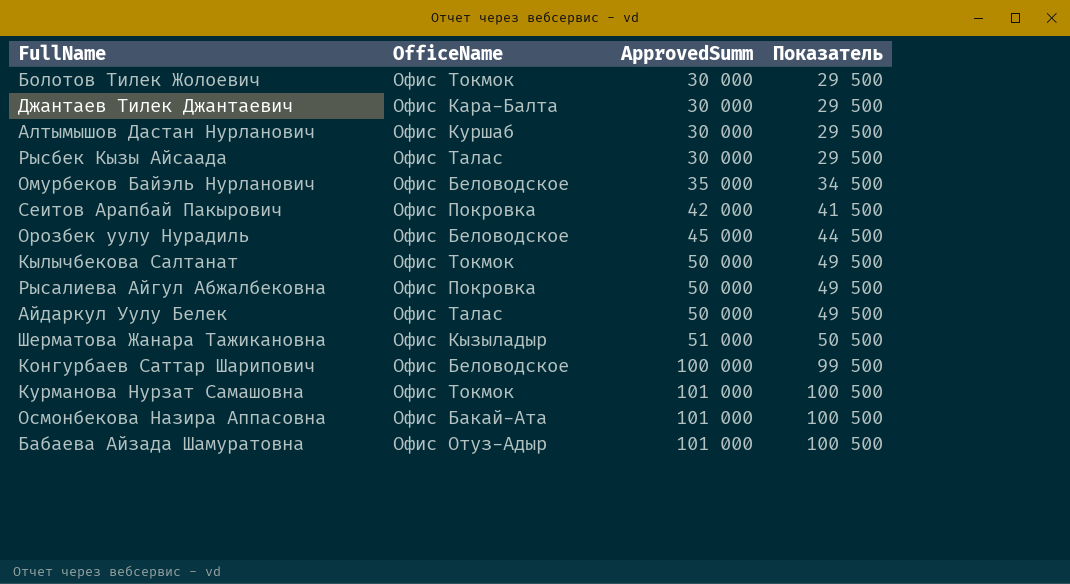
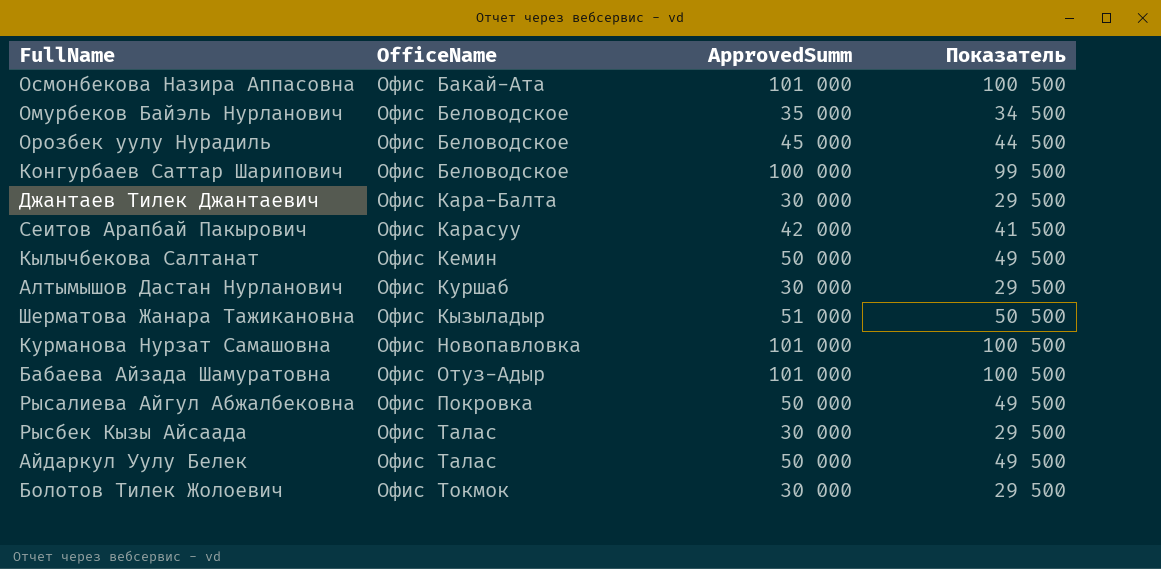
row order: ApprovedSumm ascending -> OfficeName ascending
Сеитов Арапбай Пакырович | OfficeName: Офис Покровка -> Офис Карасуу
Кылычбекова Салтанат | OfficeName: Офис Токмок -> Офис Кемин
Курманова Нурзат Самашовна | OfficeName: Офис Токмок -> Офис Новопавловка

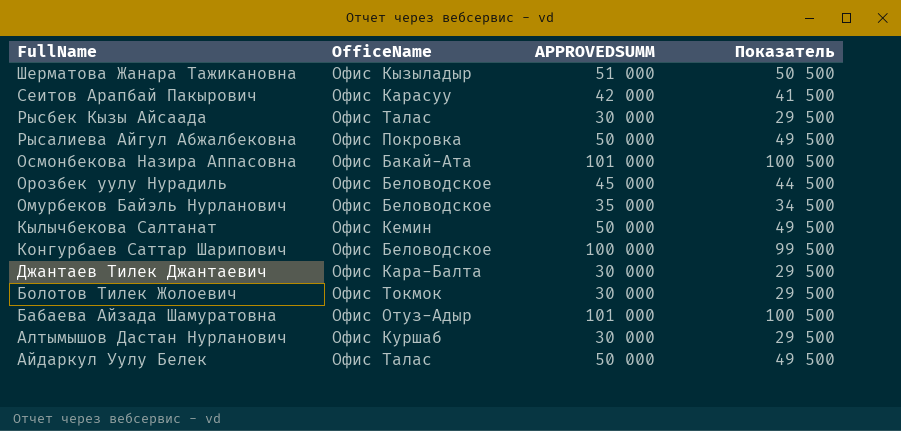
row order: OfficeName ascending -> FullName descending
column name: ApprovedSumm -> APPROVEDSUMM
row Курманова Нурзат Самашовна: Офис Новопавловка | 101 000 | 100 500 -> none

- _WHAT THE TASK ASKS_
Restate the listing above word for word and skip each picture.

- _REPLY_
row order: ApprovedSumm ascending -> OfficeName ascending
Сеитов Арапбай Пакырович | OfficeName: Офис Покровка -> Офис Карасуу
Кылычбекова Салтанат | OfficeName: Офис Токмок -> Офис Кемин
Курманова Нурзат Самашовна | OfficeName: Офис Токмок -> Офис Новопавловка

row order: OfficeName ascending -> FullName descending
column name: ApprovedSumm -> APPROVEDSUMM
row Курманова Нурзат Самашовна: Офис Новопавловка | 101 000 | 100 500 -> none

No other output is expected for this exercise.